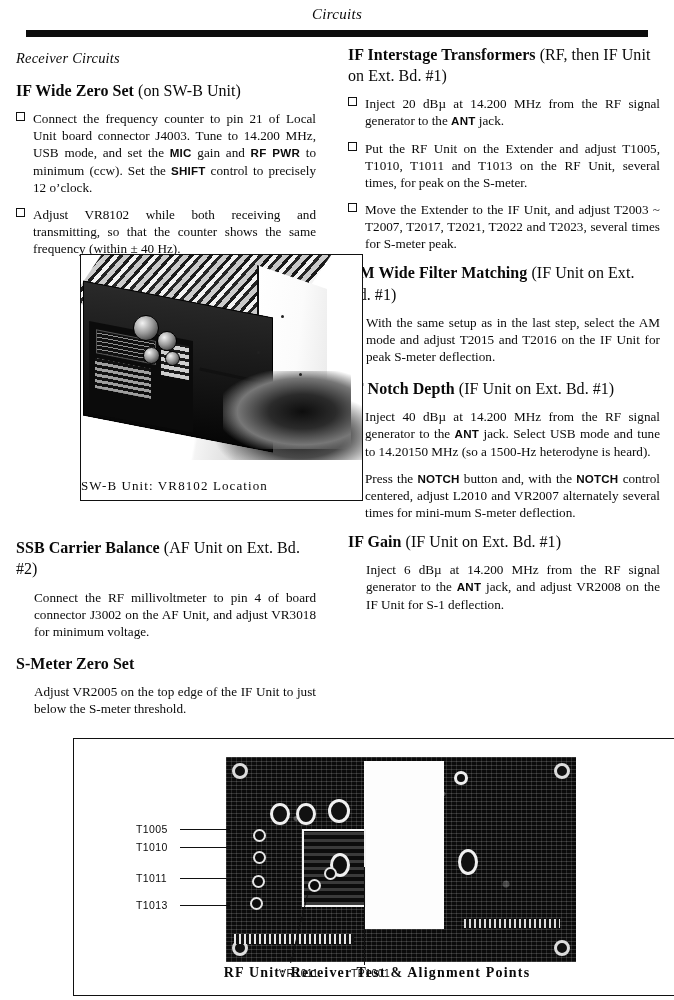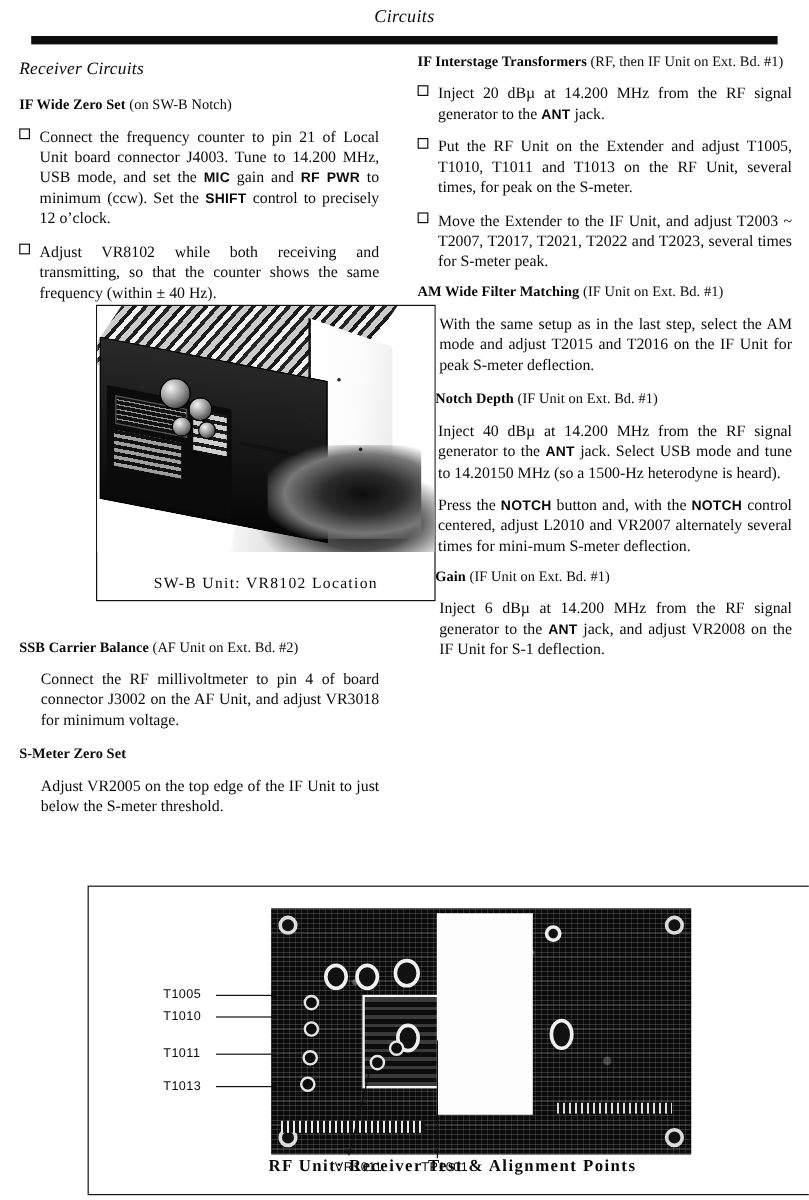--- a/index.html
+++ b/index.html
@@ -54,21 +54,21 @@
 
   
   .sec-title {
     font-style: italic;
     font-size: 14.5px;
     font-weight: normal;
     margin: 6px 0 13px 0;
     letter-spacing: 0.2px;
   }
   h3.head {
-    font-size: 12px;
+    font-size: 16px;
     font-weight: bold;
     margin: 0 0 9px 0;
     line-height: 1.32;
     letter-spacing: 0.05px;
   }
   h3.head .paren {
     font-weight: normal;
   }
   .gap-top { margin-top: 15px; }
 
@@ -123,21 +123,20 @@
     left: 0; top: 0; right: 0; height: 205px;
     overflow: hidden;
     background:
       radial-gradient(ellipse 120px 60px at 78% 88%, #1a1a1a 0%, #4a4a4a 38%, rgba(255,255,255,0) 72%),
       linear-gradient(100deg, #ffffff 0%, #ffffff 46%, #f4f4f4 47%, #dcdcdc 60%, #ffffff 75%),
       #ffffff;
   }
   .fig-swb .cap {
     position: absolute;
     left: 0; right: 0; bottom: 6px;
-    text-align: center;
     font-size: 13px;
     letter-spacing: 1.1px;
     font-family: "Liberation Serif", "DejaVu Serif", serif;
   }
 
   
   .swb-body {
     position: absolute;
     left: 2px; top: 44px;
     width: 190px; height: 135px;
@@ -328,21 +327,21 @@
   <div class="head-title">Circuits</div>
   <div class="header-rule"></div>
 </div>
 
 <div class="columns">
 
   <div class="col col-left">
 
     <div class="sec-title">Receiver Circuits</div>
 
-    <h3 class="head"><span>IF Wide Zero Set</span><span class="paren"> (on SW-B Notch)</span></h3>
+    <h3 class="head"><span>IF Wide Zero Set</span><span class="paren"> (on SW-B Unit)</span></h3>
 
     <div class="cbitem">
       <span class="cb"></span><span>Connect the frequency counter to pin 21 of
         Local Unit board connector J4003. Tune to 14.200 MHz, USB mode, and set the <b class="kw">MIC</b> gain and <b class="kw">RF PWR</b> to minimum (ccw). Set the <b class="kw">SHIFT</b> control to precisely 12 o’clock.</span>
     </div>
 
     <div class="cbitem">
       <span class="cb"></span><span>Adjust VR8102 while both receiving and transmitting, so that the counter shows the same frequency (within ± 40 Hz).</span>
     </div>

- [Assignment] Transcribe all entries above exactly. Omit the pictures.

- [Finished exercise]
--- a/index.html
+++ b/index.html
@@ -54,21 +54,21 @@
 
   
   .sec-title {
     font-style: italic;
     font-size: 14.5px;
     font-weight: normal;
     margin: 6px 0 13px 0;
     letter-spacing: 0.2px;
   }
   h3.head {
-    font-size: 12px;
+    font-size: 16px;
     font-weight: bold;
     margin: 0 0 9px 0;
     line-height: 1.32;
     letter-spacing: 0.05px;
   }
   h3.head .paren {
     font-weight: normal;
   }
   .gap-top { margin-top: 15px; }
 
@@ -123,21 +123,20 @@
     left: 0; top: 0; right: 0; height: 205px;
     overflow: hidden;
     background:
       radial-gradient(ellipse 120px 60px at 78% 88%, #1a1a1a 0%, #4a4a4a 38%, rgba(255,255,255,0) 72%),
       linear-gradient(100deg, #ffffff 0%, #ffffff 46%, #f4f4f4 47%, #dcdcdc 60%, #ffffff 75%),
       #ffffff;
   }
   .fig-swb .cap {
     position: absolute;
     left: 0; right: 0; bottom: 6px;
-    text-align: center;
     font-size: 13px;
     letter-spacing: 1.1px;
     font-family: "Liberation Serif", "DejaVu Serif", serif;
   }
 
   
   .swb-body {
     position: absolute;
     left: 2px; top: 44px;
     width: 190px; height: 135px;
@@ -328,21 +327,21 @@
   <div class="head-title">Circuits</div>
   <div class="header-rule"></div>
 </div>
 
 <div class="columns">
 
   <div class="col col-left">
 
     <div class="sec-title">Receiver Circuits</div>
 
-    <h3 class="head"><span>IF Wide Zero Set</span><span class="paren"> (on SW-B Notch)</span></h3>
+    <h3 class="head"><span>IF Wide Zero Set</span><span class="paren"> (on SW-B Unit)</span></h3>
 
     <div class="cbitem">
       <span class="cb"></span><span>Connect the frequency counter to pin 21 of
         Local Unit board connector J4003. Tune to 14.200 MHz, USB mode, and set the <b class="kw">MIC</b> gain and <b class="kw">RF PWR</b> to minimum (ccw). Set the <b class="kw">SHIFT</b> control to precisely 12 o’clock.</span>
     </div>
 
     <div class="cbitem">
       <span class="cb"></span><span>Adjust VR8102 while both receiving and transmitting, so that the counter shows the same frequency (within ± 40 Hz).</span>
     </div>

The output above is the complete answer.